Even when accepting OpenAI’s claims, it is still reasonable to ask why they decided to start the discussion on moral threats from AI by describing a model that makes these threats real. They’ve shared the recipe to reproduce their model, and doing so is fairly easy if one has access to a few AI engineers, some time, and a sufficient amount of computation power. (Put simply, this is because it’s just a commonly used model, applied on an immense scale.) OpenAI could be causing the very same threat that it’s warning against by being even slightly open about GPT-2.
Though this criticism may be apt, it misses the main argument OpenAI put forth. As Jack Clark, policy director at OpenAI, told The Verge : “Eventually someone is going to use synthetic video, image, audio, or text to break an information state.” Co-founder of Fast.AI Jeremy Howard agrees: “I’ve been trying to warn people about this for a while. We have the technology to totally fill Twitter, email, and the web up with reasonable-sounding, context-appropriate prose, which would drown out all other speech and be impossible to filter.” This is of course something the AI community should watch out for, and with that in mind, we think everyone can agree with the intent of the decision of OpenAI.

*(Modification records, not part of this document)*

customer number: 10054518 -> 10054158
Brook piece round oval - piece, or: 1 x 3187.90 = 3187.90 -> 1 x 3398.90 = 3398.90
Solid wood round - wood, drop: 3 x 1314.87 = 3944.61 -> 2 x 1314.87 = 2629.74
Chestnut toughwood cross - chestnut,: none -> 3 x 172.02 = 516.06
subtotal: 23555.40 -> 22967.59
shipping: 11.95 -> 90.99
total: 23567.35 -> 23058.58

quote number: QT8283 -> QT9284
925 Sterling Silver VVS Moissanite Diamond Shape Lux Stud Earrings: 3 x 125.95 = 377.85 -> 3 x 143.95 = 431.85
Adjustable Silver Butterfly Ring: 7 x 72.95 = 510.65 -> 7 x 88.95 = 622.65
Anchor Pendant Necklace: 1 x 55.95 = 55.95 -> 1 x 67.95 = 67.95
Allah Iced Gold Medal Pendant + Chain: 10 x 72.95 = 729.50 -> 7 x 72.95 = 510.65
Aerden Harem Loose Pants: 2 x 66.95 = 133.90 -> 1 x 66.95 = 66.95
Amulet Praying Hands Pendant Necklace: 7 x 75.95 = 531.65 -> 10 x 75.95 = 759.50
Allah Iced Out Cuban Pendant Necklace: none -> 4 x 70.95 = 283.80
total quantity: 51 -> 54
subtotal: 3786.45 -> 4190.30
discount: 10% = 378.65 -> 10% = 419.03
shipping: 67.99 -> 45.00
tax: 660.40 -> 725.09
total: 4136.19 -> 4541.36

But agreeing with the intent does not mean agreeing with the decision itself. The open source culture of the larger AI community is one of the reasons it has progressed so rapidly as a field, and by changing that culture, AI actually could become as dangerous as many people fear. We can see this by comparing OpenAI’s decision to keeping a zero day private in cybersecurity.

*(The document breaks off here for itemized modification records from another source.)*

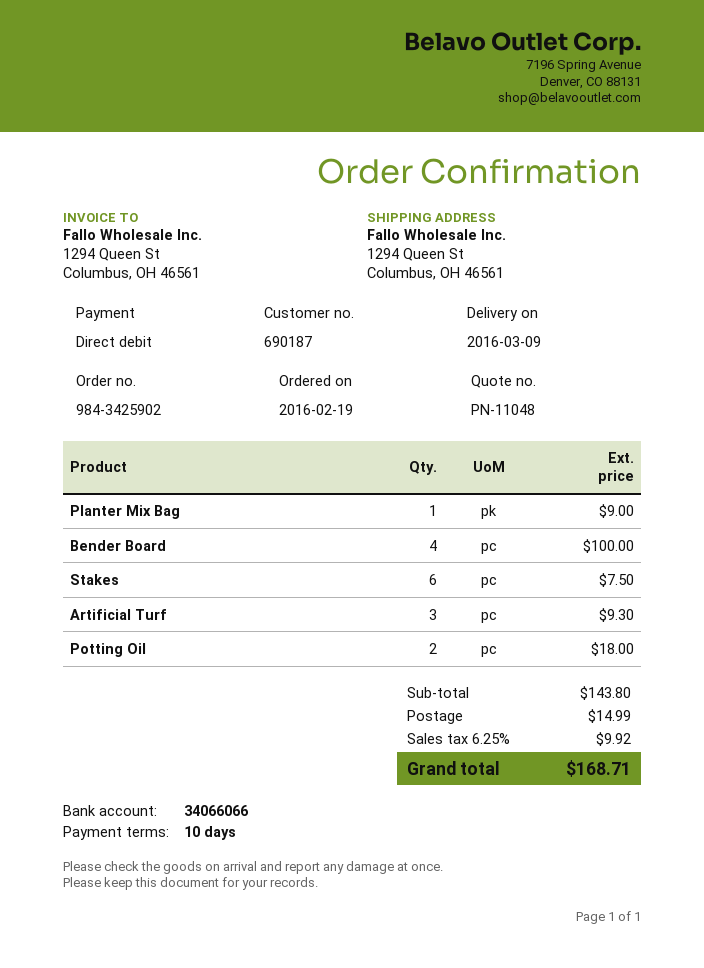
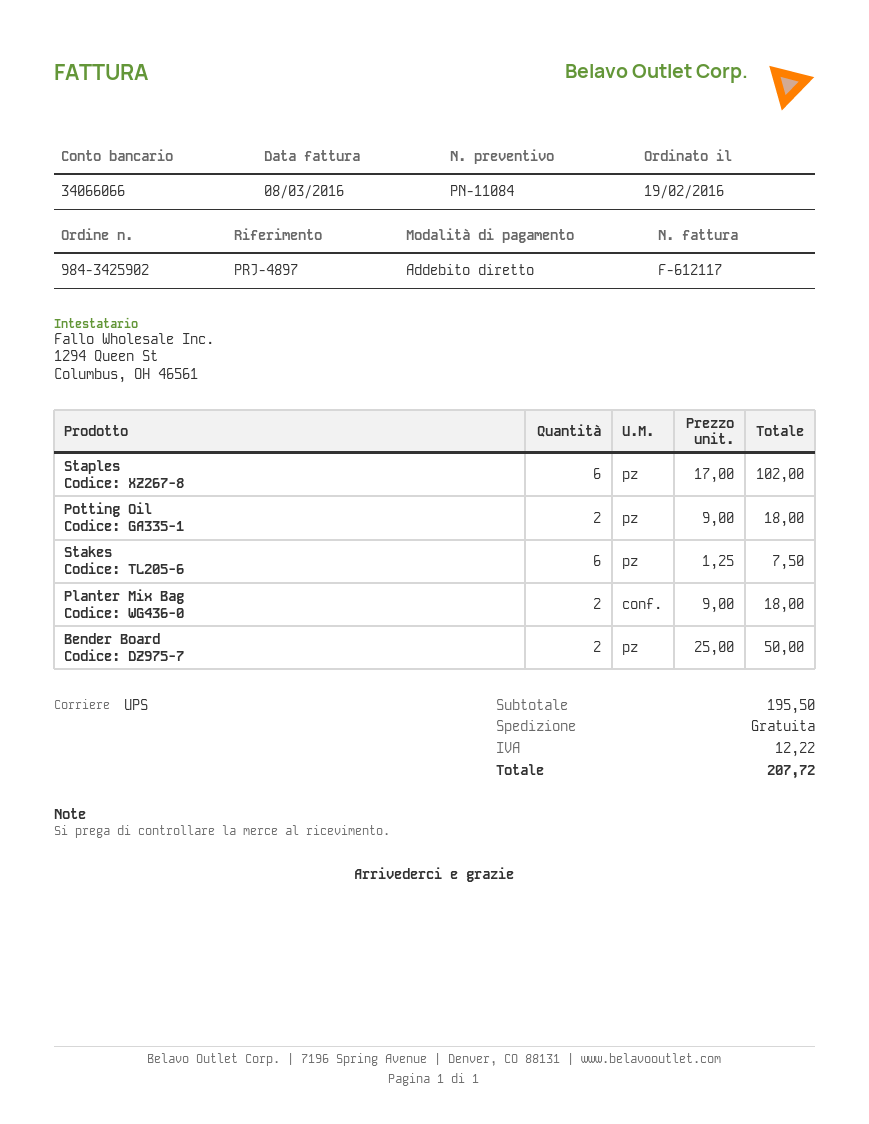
quote number: PN-11048 -> PN-11084
Planter Mix Bag: 1 for 9.00 -> 2 for 18.00
Bender Board: 4 for 100.00 -> 2 for 50.00
Artificial Turf: 3 for 9.30 -> none
Staples: none -> 6 for 102.00
subtotal: 143.80 -> 195.50
shipping: 14.99 -> 0.00
tax: 9.92 -> 12.22
total: 168.71 -> 207.72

A zero day is a software leak that the discoverer did not share with the software creator. If the discoverer decides to misuse this leak, it becomes a zero day exploit. These exploits are so-called because they give the users “zero days” notice before becoming active, giving “zero days” to create a patch.
Such zero days are mainly interesting for three groups of people. Criminals use zero day exploits to crack devices of individuals, companies or organisations. Security companies have an interest in zero days, as knowledge of them helps the company shore up its security gear. Finally, the governments of some countries are eager to possess zero days, as exploiting them makes them able to proceed unseen in cracking devices of suspects, and even in espionage. The fears for such practices became real two years ago, when WikiLeaks announced they had acquired information about CIA hacking tools, which were found to contain many zero day exploits.
Clearly, zero days pose a danger to cybersecurity: if an institution knows about them, then people with the wrong intentions are able to get information on them as well. In order to keep the private information of many unsuspecting users safe, zero days should not be exploited. Rather, it would be better if organisations like the CIA announce zero days to companies instead of keeping them secret, as only then the companies can patch them.
The same could be the case for GPT-2. By publicly sharing the model, the world could have learned a way to handle its implications. Instead, the world is now frightened of the potential dangers but has no tools to guard itself against them. Although openness might be too much to ask of the CIA about zero days, it is a valid thing to ask of OpenAI about GPT-2. By publicly sharing the model, the wider AI community could learn, indeed, would have to learn how to deal with the threat it poses. Now, as with zero days, the world is scared of the threat but cannot defend itself.
AI innovation is going to continue at a fast pace on many fronts. As potentially malicious parties are going to obtain a working GPT-2 model sooner rather than later, stifling our ability to invent a defense against AI technology by keeping it secret is not the right way forward.